Tapi tepat saat itu, Louisa merasa merinding, bulu kuduknya berdiri, dia merasa seperti ada seseorang yang mengawasinya.
Louisa pun melihat sekelilingnya. Kursi kelas bisnis tidak terisi penuh, hanya ada ada beberapa penumpang di gerbong ini.
Tepat saat itu, mata Louisa bertemu dengan mata seorang lelaki berambut coklat yang duduk di seberang diagonal kanannya.
Kursi lelaki tersebut hadapnya berlawanan arah dengan kursi Louisa sehingga Louisa dapat melihat wajahnya.
Ketika mata mereka bertemu, lelaki itu yang lebih dulu memutuskan kontak mata mereka dengan santai.
Membuat Louisa berpikir. Apa dirinya terlalu paranoid?

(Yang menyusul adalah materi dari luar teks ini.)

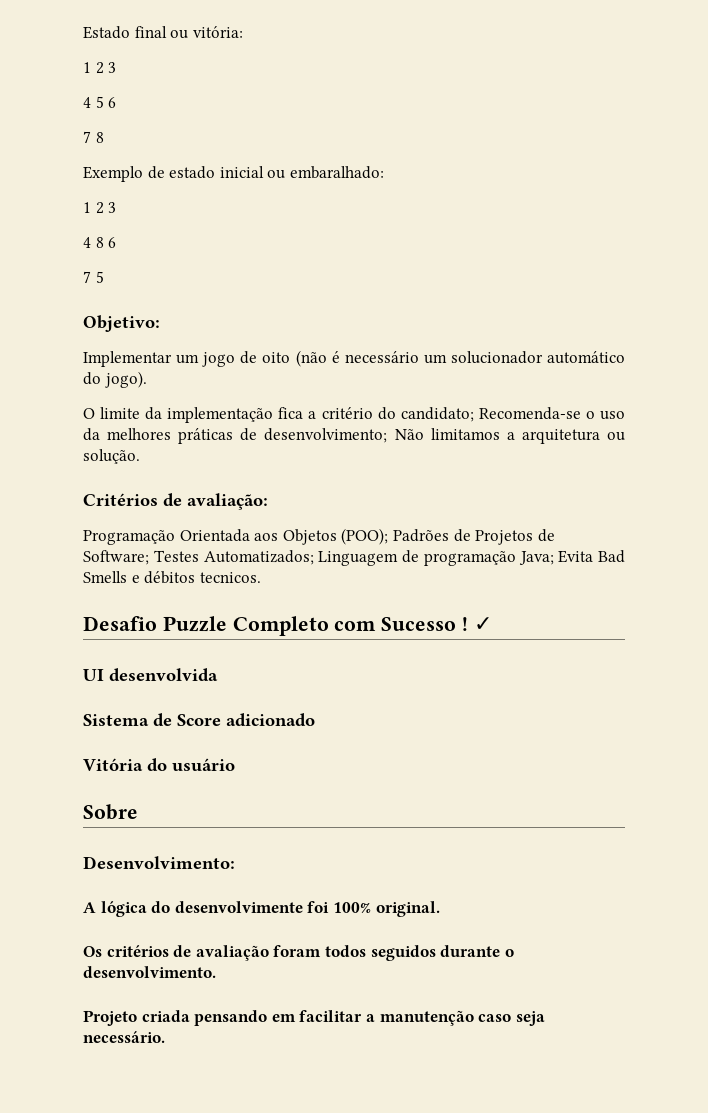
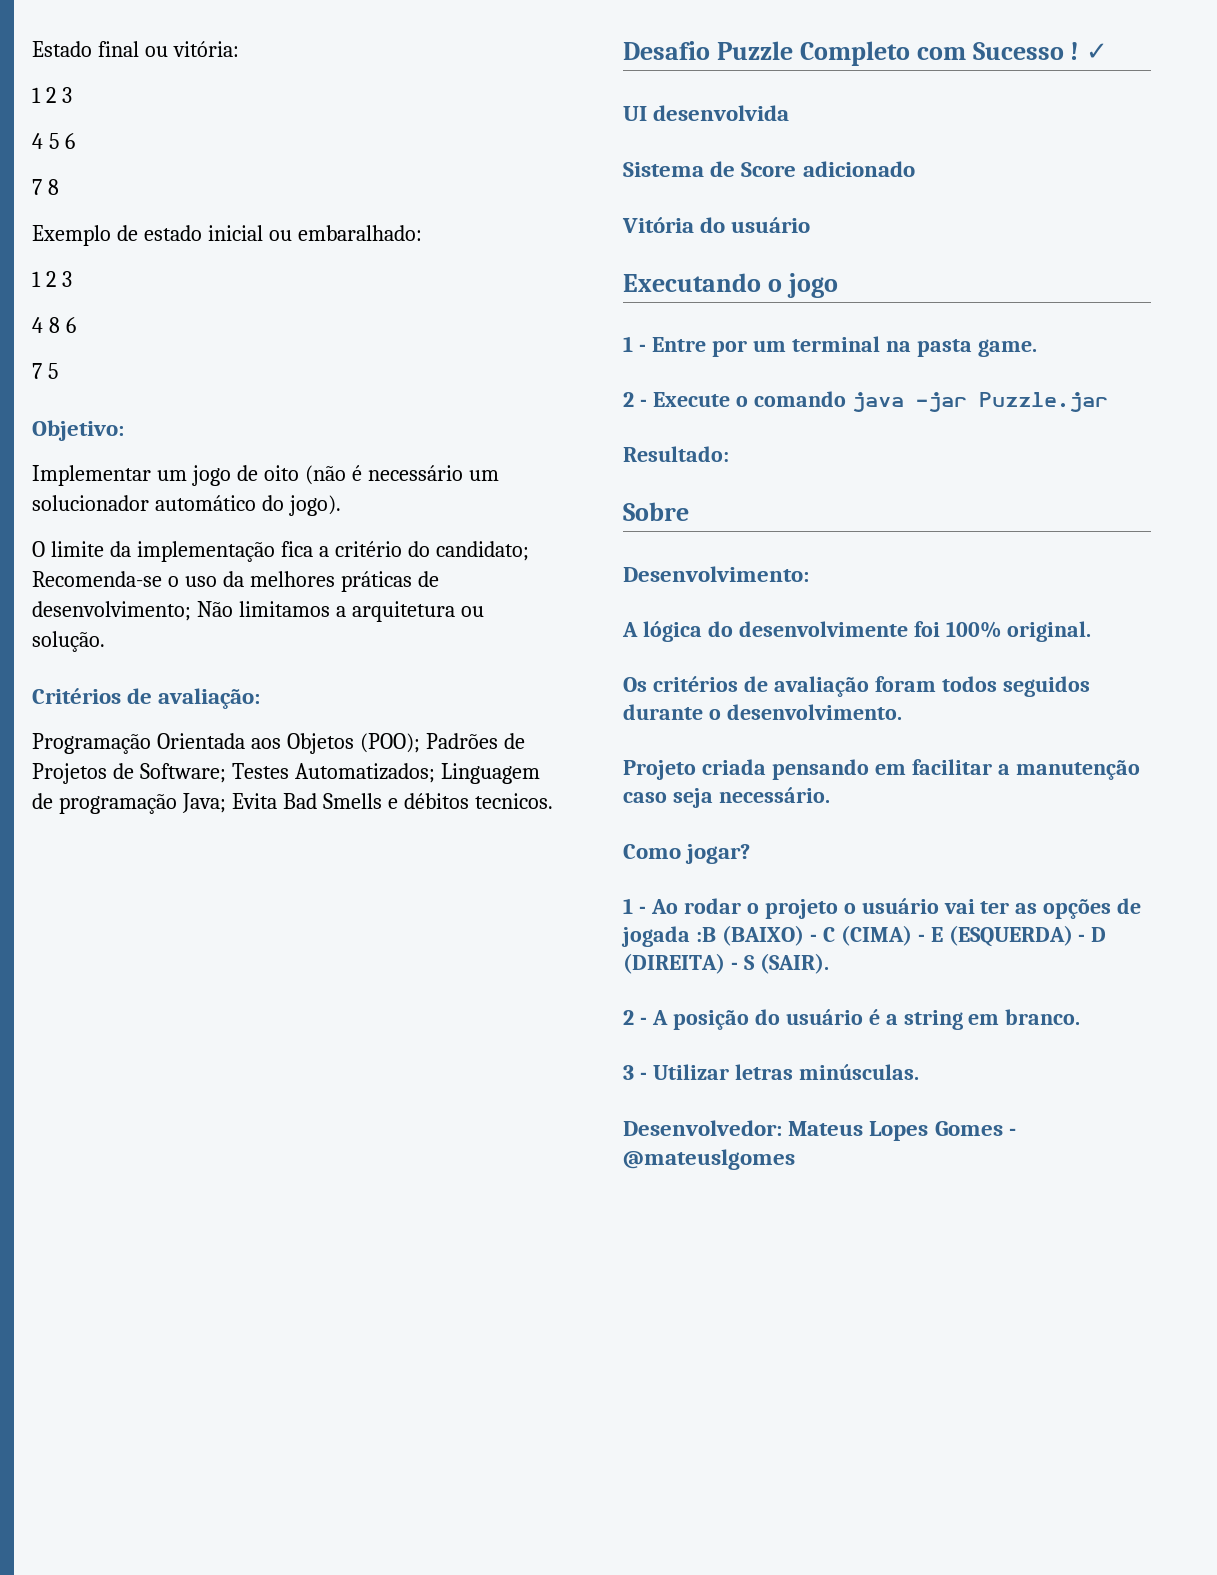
(235, 765) none -> [623,273,838,298] [623,336,1037,357] [623,391,1108,412] [623,446,729,462] // Executando o jogo // 1 - Entre por um terminal na pasta game. // 2 - Execute o comando java -jar Puzzle.jar // Resultado:
(165, 1037) none -> [623,844,751,864] [623,898,1142,919] [621,925,1107,947] [623,953,829,974] [623,1009,1081,1030] [623,1064,919,1080] [623,1120,1016,1141] [623,1149,795,1170] // Como jogar? // 1 - Ao rodar o projeto o usuário vai ter as opções de jogada :B (BAIXO) - C (CIMA) - E (ESQUERDA) - D (DIREITA) - S (SAIR). // 2 - A posição do usuário é a string em branco. // 3 - Utilizar letras minúsculas. // Desenvolvedor: Mateus Lopes Gomes - @mateuslgomes

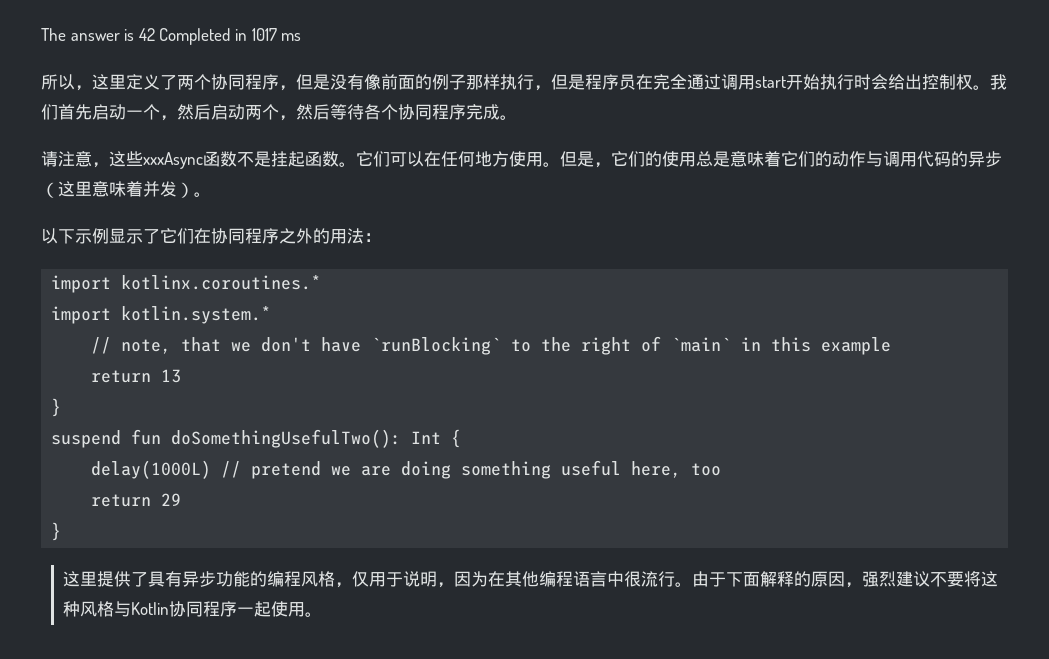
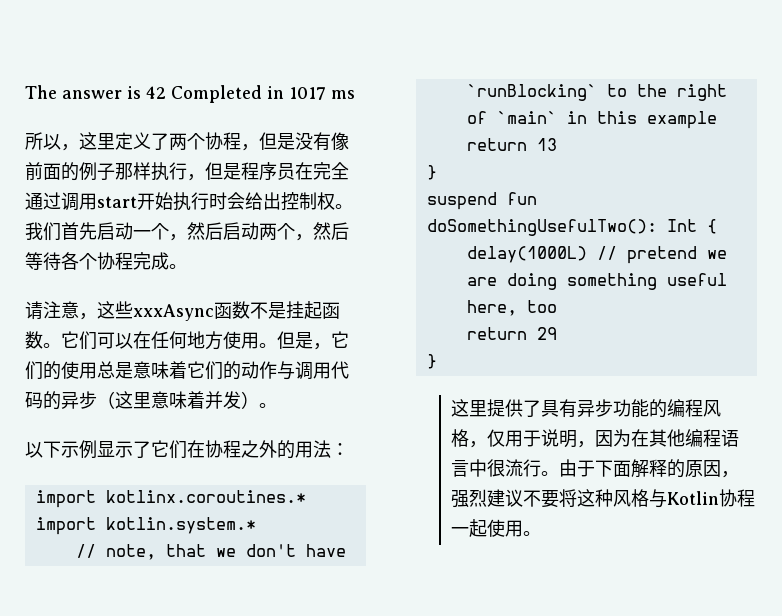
[228,74,279,90] 同程序 -> [223,132,241,150] 程
[415,104,466,120] 同程序 -> [115,252,133,270] 程
[228,228,279,244] 同程序 -> [223,440,241,458] 程
[186,601,238,617] 同程序 -> [737,489,756,507] 程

Louisa menarik napasnya untuk menenangkan dirinya. Mungkin memang dirinya terlalu paranoid.
Sejak kejadian mereka dikejar dua mobil pembunuh bayaran, Louisa merasa selalu alert ketika mereka keluar rumah.
Louisa pun mencoba menatap keluar jendela, mencoba melihat pemandangan di luar. Walaupun keliatannya sia-sia, karena lampu di dalam gerbong menyala sehingga pemandangan di luar tidak terlihat.
Louisa menghelakan napasnya.
Tepat saat itu, Louisa menangkap pantulan bayangan dari jendela. Itu adalah pantulan bayangan lelaki berambut coklat tadi.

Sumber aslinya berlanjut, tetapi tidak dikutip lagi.